## MATERIAL SUPPLIED
Segment Open

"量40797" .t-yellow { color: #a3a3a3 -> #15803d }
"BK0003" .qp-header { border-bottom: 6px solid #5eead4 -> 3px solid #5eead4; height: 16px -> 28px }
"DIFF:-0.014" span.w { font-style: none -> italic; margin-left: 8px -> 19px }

Segment Closed
Segment Open

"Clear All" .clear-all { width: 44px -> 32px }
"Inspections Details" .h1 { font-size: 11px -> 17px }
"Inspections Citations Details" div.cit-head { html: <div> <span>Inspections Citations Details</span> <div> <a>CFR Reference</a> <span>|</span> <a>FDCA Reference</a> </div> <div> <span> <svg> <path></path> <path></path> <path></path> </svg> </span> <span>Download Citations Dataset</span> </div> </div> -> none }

Segment Closed
Segment Open

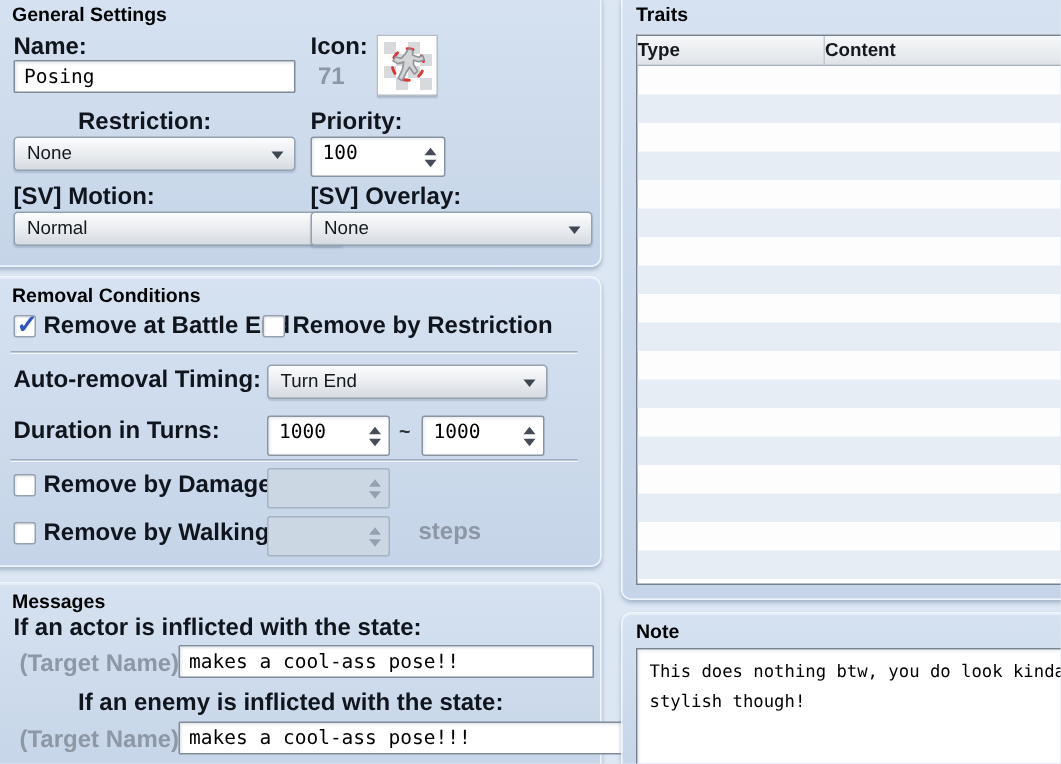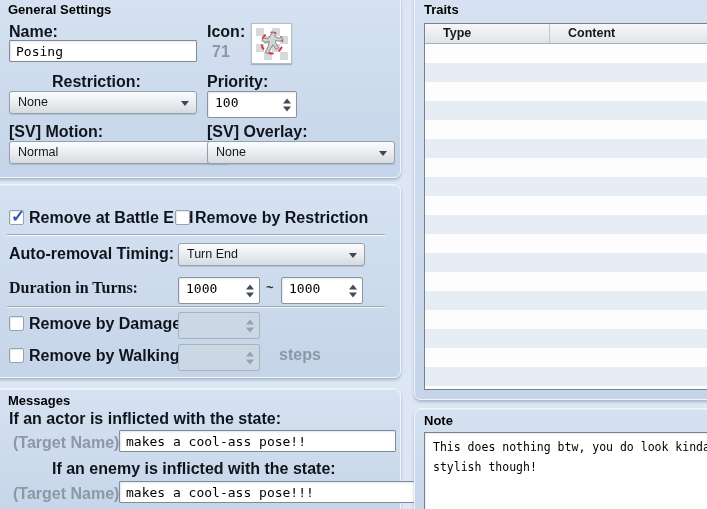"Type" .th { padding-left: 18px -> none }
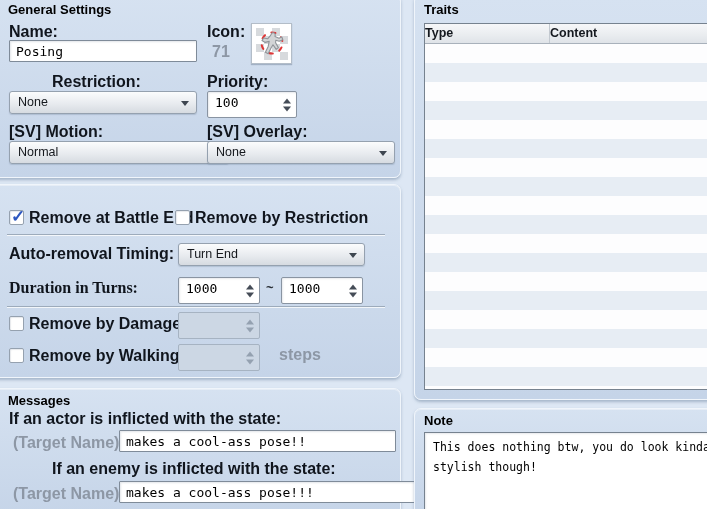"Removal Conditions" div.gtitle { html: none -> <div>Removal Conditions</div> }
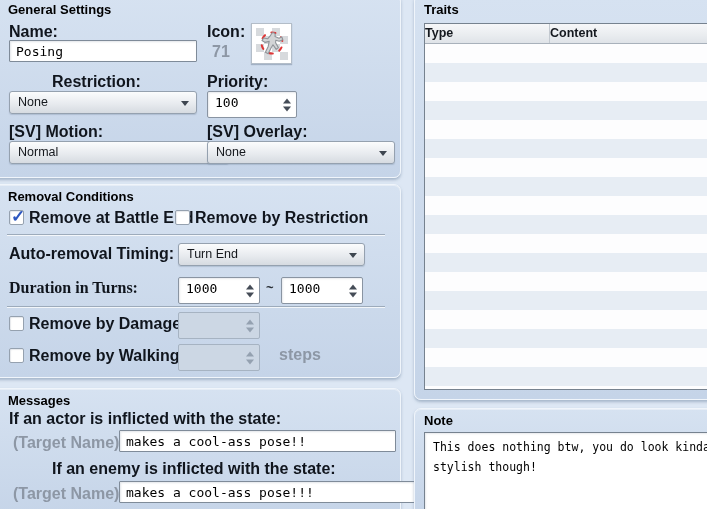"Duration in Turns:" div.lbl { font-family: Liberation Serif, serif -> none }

Segment Closed

## TASK REQUIREMENTS
What lines in the material above hold the string "Inspections"? List them.

## FINAL ANSWER
"Inspections Details" .h1 { font-size: 11px -> 17px }
"Inspections Citations Details" div.cit-head { html: <div> <span>Inspections Citations Details</span> <div> <a>CFR Reference</a> <span>|</span> <a>FDCA Reference</a> </div> <div> <span> <svg> <path></path> <path></path> <path></path> </svg> </span> <span>Download Citations Dataset</span> </div> </div> -> none }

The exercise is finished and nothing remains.